>>>

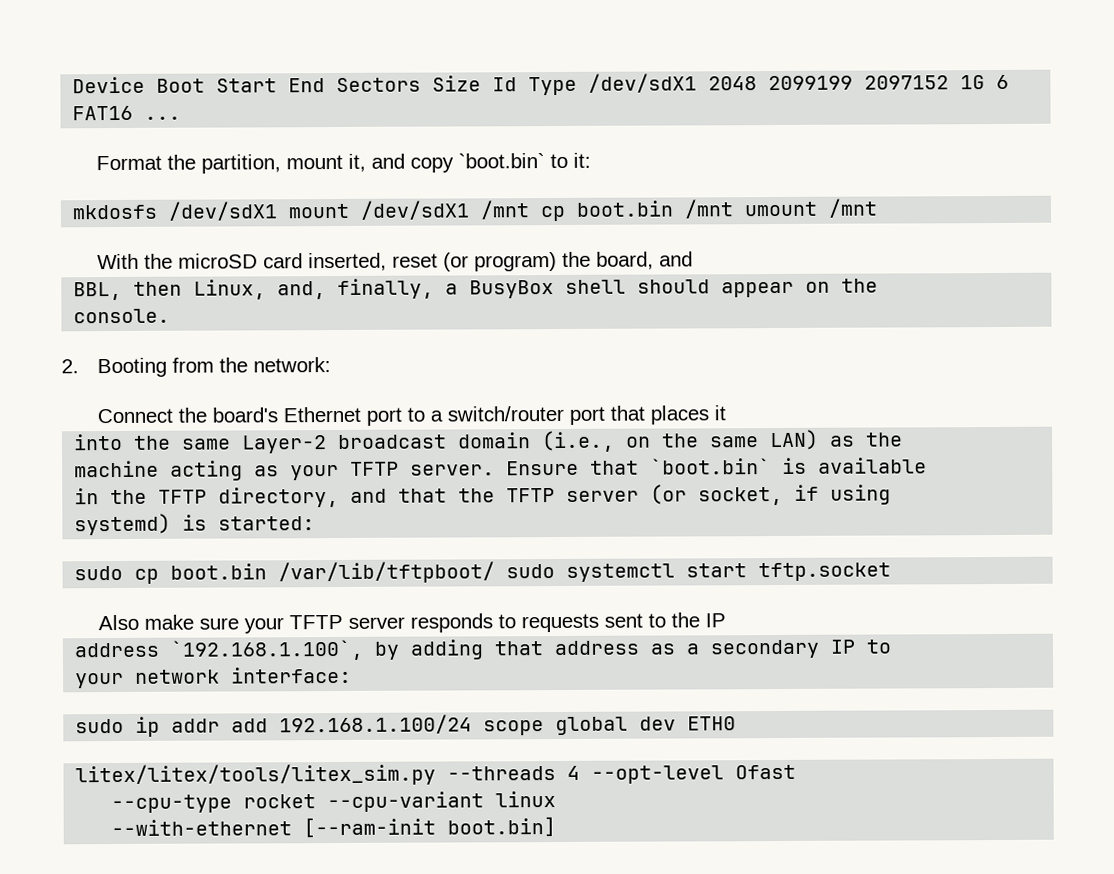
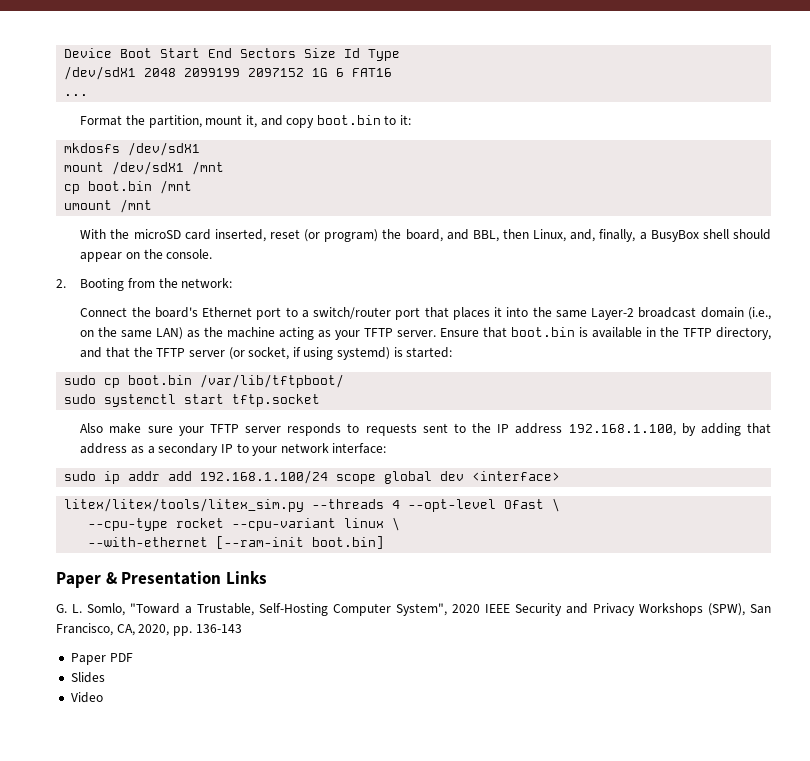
(578, 86) none -> (401, 55) //
(134, 113) none -> (393, 72) //
[457,153,545,169] `boot.bin` -> [316,115,381,125] boot.bin
(279, 211) none -> (201, 149) //
(531, 210) none -> (225, 168) //
(735, 209) none -> (193, 187) //
(693, 259) // -> (469, 234) none
(879, 285) // -> (163, 254) none
(726, 413) // -> (503, 312) none
(904, 439) // -> (224, 332) none
[650,458,772,475] `boot.bin` -> [511,327,576,337] boot.bin
(928, 465) // -> (643, 332) none
(892, 494) // -> (334, 353) none
(496, 572) none -> (345, 381) //
[74,639,365,661] // address `192.168.1.100`, -> [515,423,676,436] address 192.168.1.100,
(892, 646) // -> (249, 448) none
[687,716,737,731] ETH0 -> [472,471,561,481] <interface>
(797, 772) none -> [552,498,561,512] \
(557, 799) none -> [392,517,401,531] \
(557, 827) none -> [56,571,267,588] [56,603,771,616] [56,623,242,636] [70,653,133,665] [70,672,105,683] [70,692,103,703] // Paper & Presentation Links // G. L. Somlo, "Toward a Trustable, Self-Hosting Computer System", 2020 IEEE Security and Privacy Workshops (SPW), San Francisco, CA, 2020, pp. 136-143 // Paper PDF // Slides // Video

<<<

> REQUIRED ACTION:
For this exercise, transcribe the data above line by line, exactly, with pictures omitted.

> RESULT OF THIS EXERCISE:
(578, 86) none -> (401, 55) //
(134, 113) none -> (393, 72) //
[457,153,545,169] `boot.bin` -> [316,115,381,125] boot.bin
(279, 211) none -> (201, 149) //
(531, 210) none -> (225, 168) //
(735, 209) none -> (193, 187) //
(693, 259) // -> (469, 234) none
(879, 285) // -> (163, 254) none
(726, 413) // -> (503, 312) none
(904, 439) // -> (224, 332) none
[650,458,772,475] `boot.bin` -> [511,327,576,337] boot.bin
(928, 465) // -> (643, 332) none
(892, 494) // -> (334, 353) none
(496, 572) none -> (345, 381) //
[74,639,365,661] // address `192.168.1.100`, -> [515,423,676,436] address 192.168.1.100,
(892, 646) // -> (249, 448) none
[687,716,737,731] ETH0 -> [472,471,561,481] <interface>
(797, 772) none -> [552,498,561,512] \
(557, 799) none -> [392,517,401,531] \
(557, 827) none -> [56,571,267,588] [56,603,771,616] [56,623,242,636] [70,653,133,665] [70,672,105,683] [70,692,103,703] // Paper & Presentation Links // G. L. Somlo, "Toward a Trustable, Self-Hosting Computer System", 2020 IEEE Security and Privacy Workshops (SPW), San Francisco, CA, 2020, pp. 136-143 // Paper PDF // Slides // Video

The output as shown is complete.